Junkyu membulatkan matanya terkejut. Jihoon?! Apa yang lelaki itu lakukan disana? Sejak kapan dia berdiri disana? Apa dia mendengar semua percakapannya dengan Jeno?!
Jihoon berjalan mendekati Jeno dan Junkyu. Lalu dengan cepat menarik tubuh Junkyu yang masih dicekal oleh Jeno kearahnya. “Anak ini tidak ingin bermain basket lagi. Bukannya kau harus menghormati keputusannya? Kenapa kau terlihat begitu tidak terima?”
Jihoon tersenyum miring melihat tangan Jeno yang terkepal dengan erat, “Aku tahu rumor jika kapten sangat mengistimewakan Junkyu, tapi aku tidak menyangka jika kapten sampai bolos latihan demi membujuk Kim Junkyu yang ingin berhenti bermain basket agar kembali. Bukannya hal itu sedikit berlebihan?”

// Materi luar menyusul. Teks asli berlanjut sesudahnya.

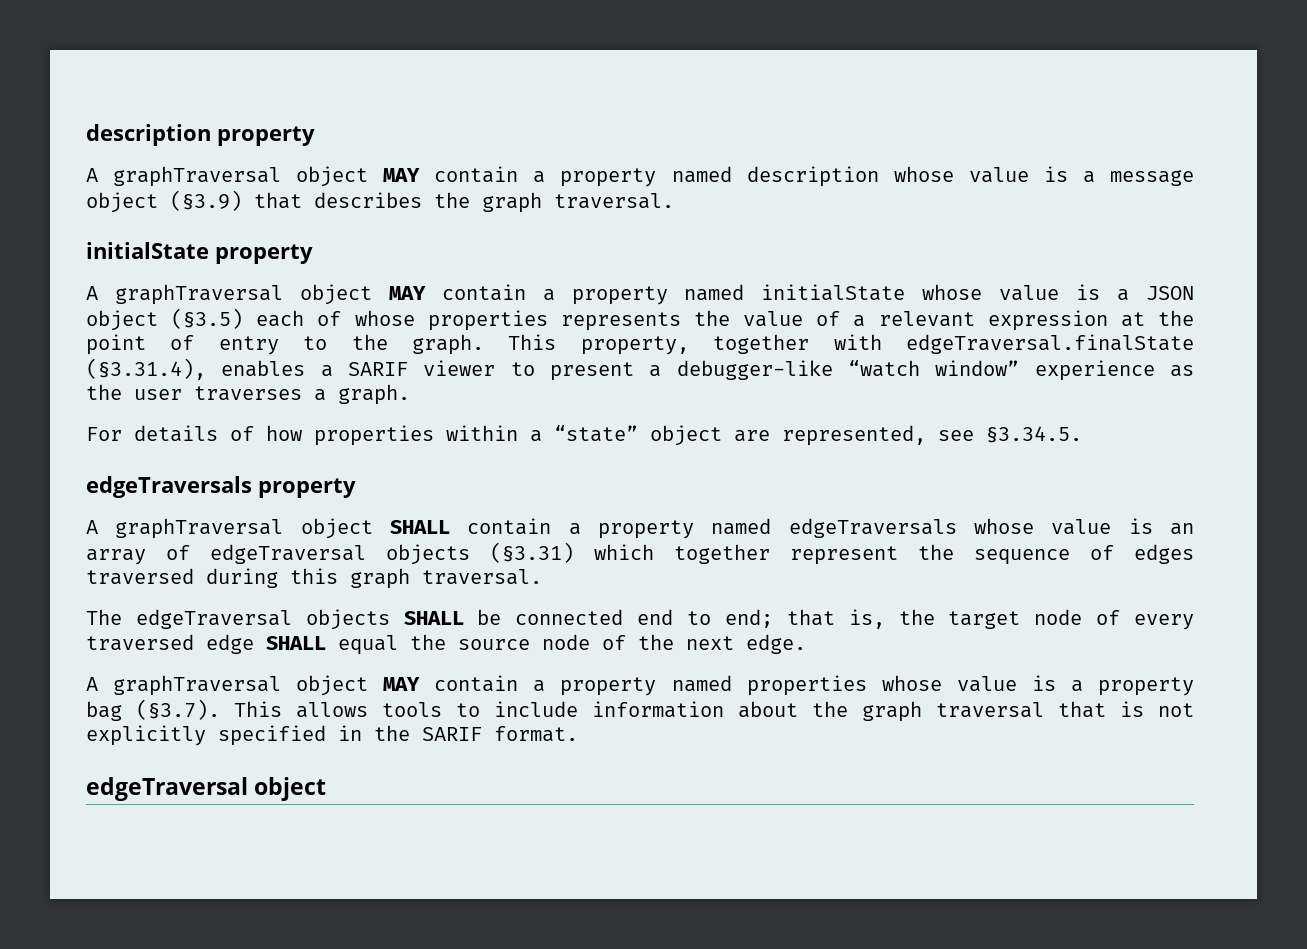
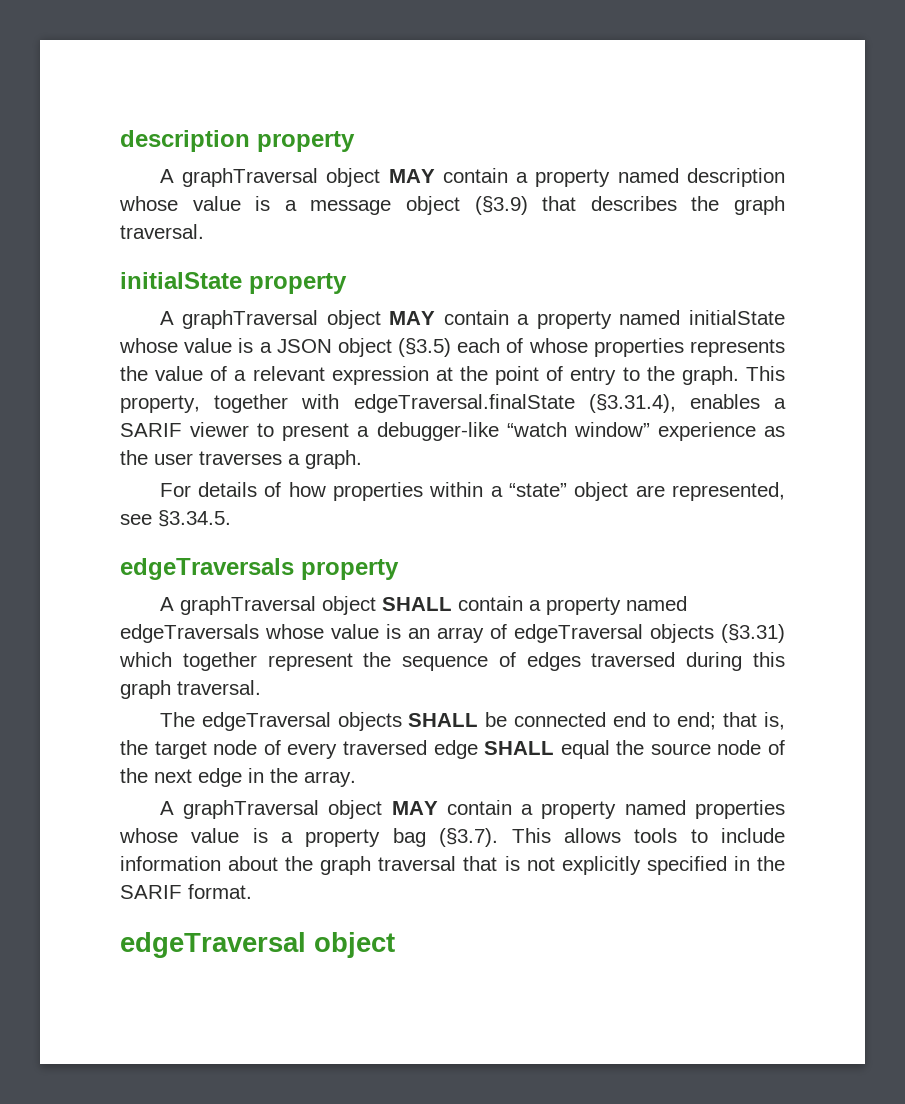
- The edgeTraversal objects SHALL be connected end to end; that is, the target node of every traversed edge SHALL equal the source node of the next edge.
+ The edgeTraversal objects SHALL be connected end to end; that is, the target node of every traversed edge SHALL equal the source node of the next edge in the array.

Junkyu seketika menolehkan kepalanya kearah Jihoon yang berdiri disebelahnya dan membulatkan matanya terkejut. Ini kali pertamanya mendengar rumor seperti itu!
“Aku yakin sekarang belum saatnya pemain inti selesai latihan.” Ucap Jeno seraya menatap ke arah Jihoon tajam.
Jihoon tertawa kecil, “Rasanya aneh untuk latihan tanpa kapten disana. Jadi aku memutuskan untuk pulang ke asrama.”
“Kau bilang pulang ke asrama lalu apa yang kau lakukan disini?”
Jihoon tertawa keras lalu menarik Junkyu ke dalam rangkulannya, “Tentu saja pulang. Ini kamar asramaku.” Balas Jihoon seraya menunjuk pintu kamar asrama miliknya dengan Junkyu.
Jeno melebarkan matanya, “Kau.. roomate Junkyu?”
“Yup! Ya Kim Junkyu, katakan sesuatu.”
Junkyu tersentak kaget, lalu dengan cepat menganggukan kepalanya, “O-oh iya! Kami satu kamar.
Jihoon tersenyum, “Kalau begitu kami permisi.” Jihoon segera menarik tangan Junkyu untuk masuk ke dalam kamar asrama. Meninggalkan Jeno sendirian.